And it was directly at the request of specific right-wing influencers on Twitter. This includes some prominent anti-fascist accounts with hundreds of thousands of followers: CrimethInc., an anarchist collective that's been publishing books since the '90s, and just yesterday an anarchist news website called It's Going Down. So that's one of the stories that I did.

I've also reported about a Twitter ban of Distributed Denial of Secrets. This is a group that actually was banned in 2020 during the Black Lives Matter protests. And they publish "how can we" documents. And so they published some documents that showed a lot of police misconduct, including police spying on activists. And they've been banned ever since then. When Elon Musk took over Twitter, he started unbanning former President Donald Trump and Marjorie Taylor Greene and stuff, but he refuses to unban accounts that aren't basically on the far right.

It would seem most of these journalists were reporting about the recent policy changes at Twitter in the suspension of this particular account known as ElonJet. Musk is claiming these reporters were doxxing him by endangering him and his family. I mean, how does that square with your understanding of doxxing?

David Loy: Reporting on publicly available data is not, in my view, a form of doxxing. Doxxing, as I understand it, is revealing that which is truly private — someone's Social Security number, someone's home address. Truly personal, private information. Flight data is publicly available from the FAA or otherwise. There's any number of websites which track flight data in real time for both commercial and private jets. This is not in any way truly private information that, as I understand it, falls within the ordinary term or ordinary understanding of the term "doxxing."

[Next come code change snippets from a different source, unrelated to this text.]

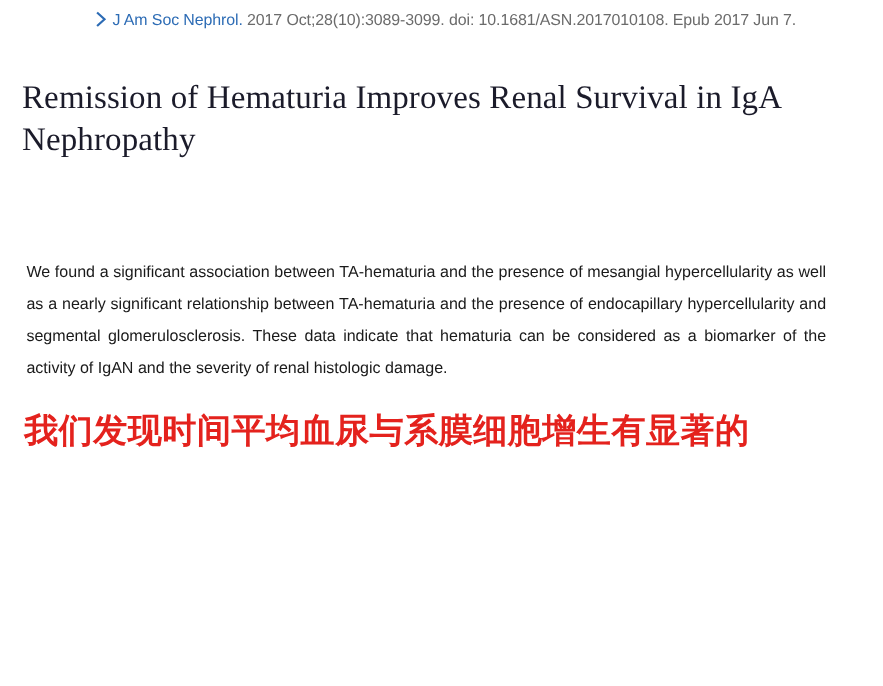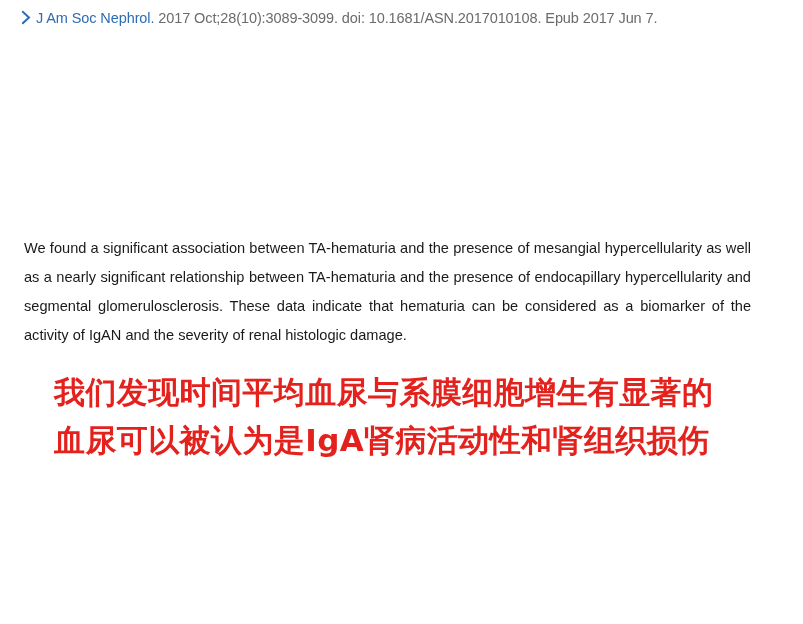"J Am Soc Nephrol. 2017" .citation-row { justify-content: none -> center }
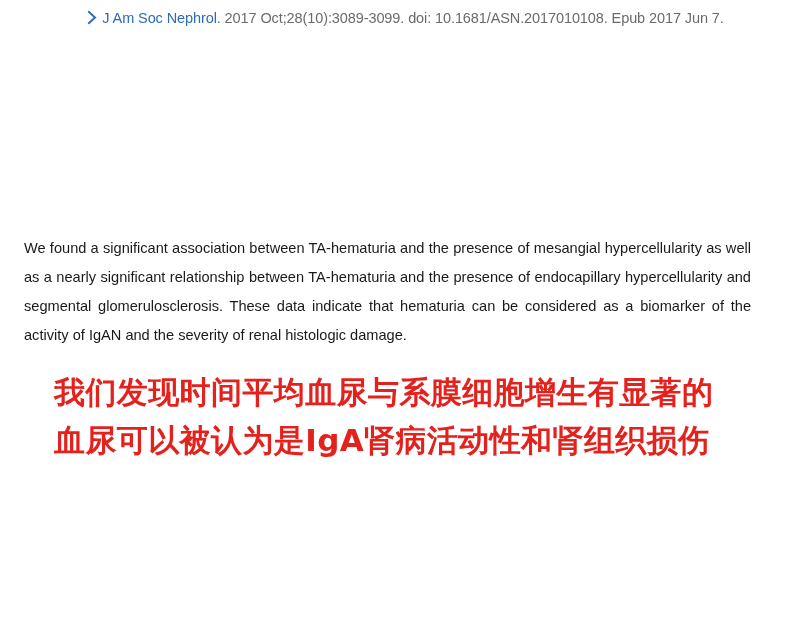"Remission of Hematuria Improves Renal" h1.title-en { html: none -> <h1>Remission of Hematuria Improves Renal Survival in IgA Nephropathy</h1> }
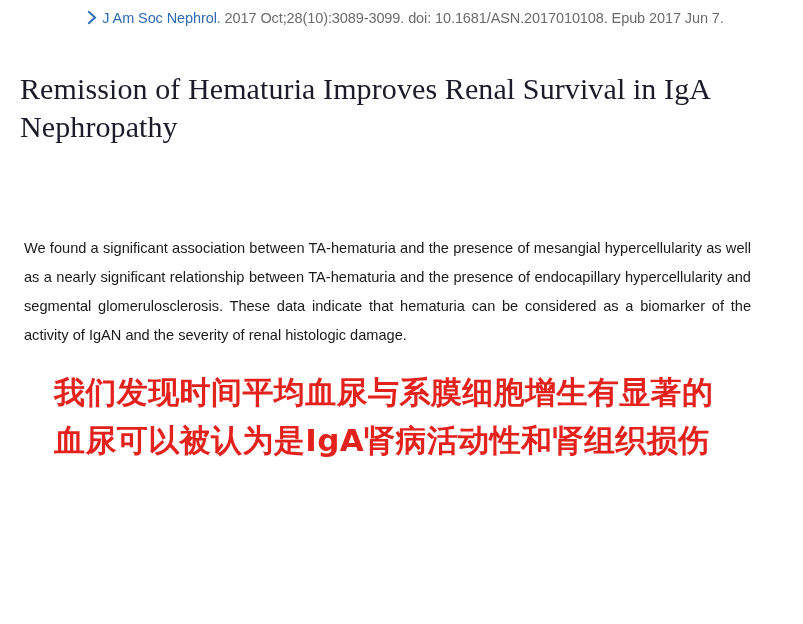"我们发现时间平均血尿与系膜细胞增生有显著的" .abstract-zh .zh-line { margin-left: 32px -> none }
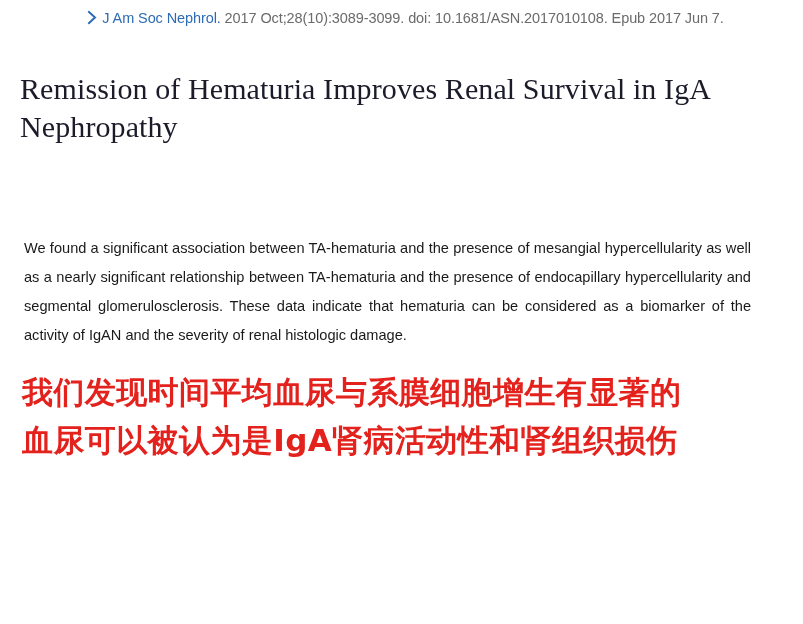"血尿可以被认为是IgA肾病活动性和肾组织损伤" span.zh-line { html: <span>血尿可以被认为是IgA肾病活动性和肾组织损伤</span> -> none }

Musk has long touted himself as this so-called free speech absolutist. I'm wondering what you think that even means on today's Twitter platform or in the context of social media in general.

Lee: Free-speech absolutism is an extreme position to take because it means that Nazi content and child pornography are just fair game. Typically, being a free-speech absolutist means that you think there shouldn't be any content moderation. And that's clearly not what he believes.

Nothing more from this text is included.